Conservatives spent nearly 80 years crusading against government meddling in media. Yet now, they’re trying to subject website operators to essentially the same, hopelessly arbitrary standard of “neutrality” they long opposed.

Cheering them on from the sidelines are 9/11 truthers, the birther movement, Flat Earthers, sovereign citizens, plague protectionists (a.k.a. anti-vaxxers), and Alex Jones.

TDR says:

Re: Re:

To be fair about 9/11, the official government report is indeed full of inconsistencies and misrepresentations. AE911Truth is not aligned with other so-called truthers in that it’s made up of literally thousands of actual architects and engineers, the people who actually design, build, and know all there is to know about skyscrapers and other such buildings.

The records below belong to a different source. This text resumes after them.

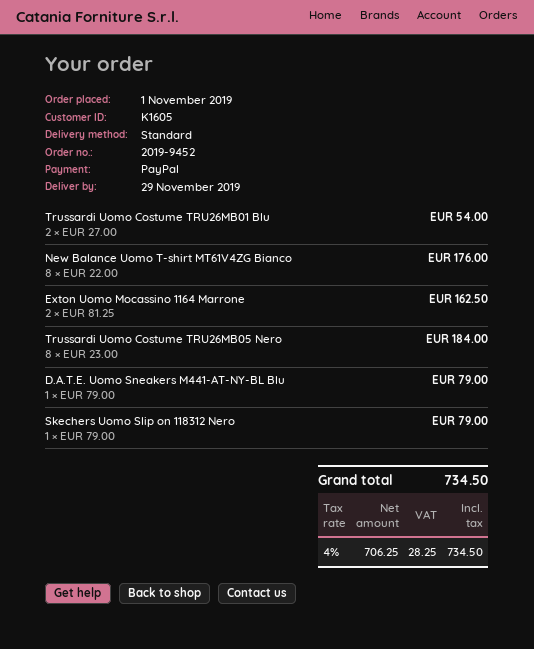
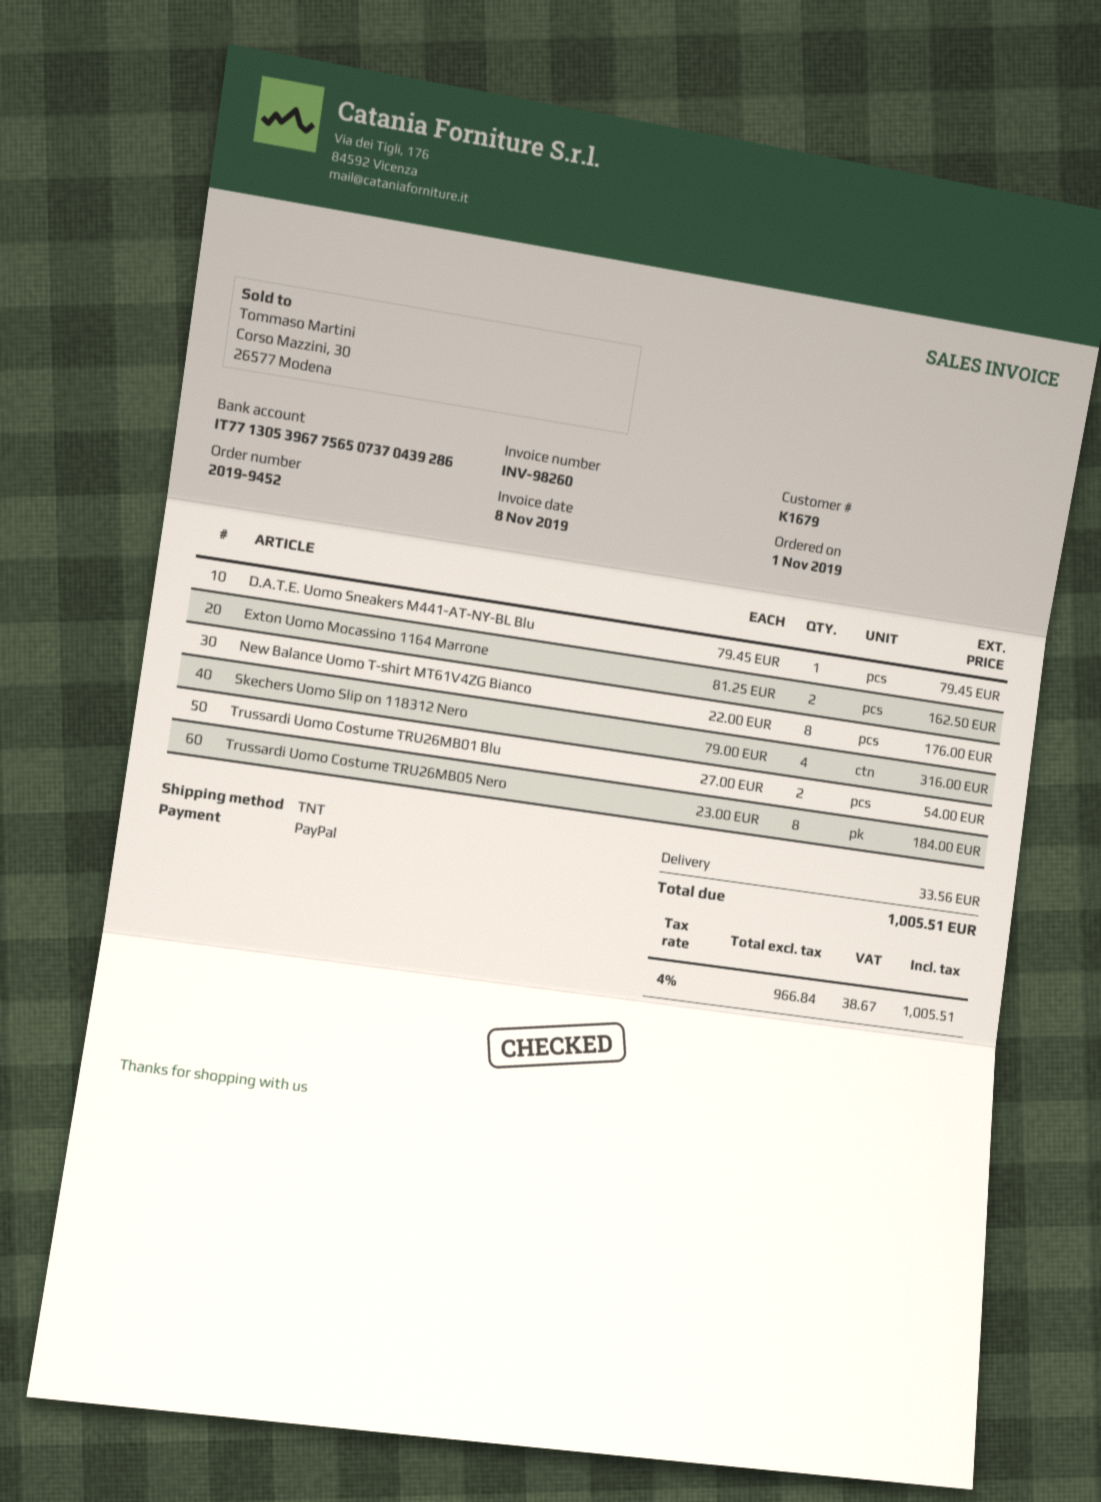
customer number: K1605 -> K1679
shipping method: standard -> TNT
D.A.T.E. Uomo Sneakers M441-AT-NY-BL Blu: 1 x 79.00 = 79.00 -> 1 x 79.45 = 79.45
Skechers Uomo Slip on 118312 Nero: 1 x 79.00 = 79.00 -> 4 x 79.00 = 316.00
shipping: none -> 33.56
net: 706.25 -> 966.84
tax: 4% = 28.25 -> 4% = 38.67
total: 734.50 -> 1005.51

There are a lot of things that can’t just be brushed aside. For instance, did you know that all of the companies that were leasing space in the towers at the time had connections either to the Bush administration or to technology such as nano-thermite which was capable of bringing down the towers? Also, earlier that year, both buildings got new fireproofing, but what’s curious is that it was applied in the exact places in both buildings where the planes would later hit. There’s a lot more if you do some digging.

https://www.ae911truth.org/

I’m not familiar with the birther movement, though, so I can’t comment on that. As far as vaccines go, It’s been observed from multiple studies that Amish, who don’t use them, tend to have lower rates of infection and disease than non-Amish, who generally do, but I don’t know enough about that issue to draw any firm conclusions about it.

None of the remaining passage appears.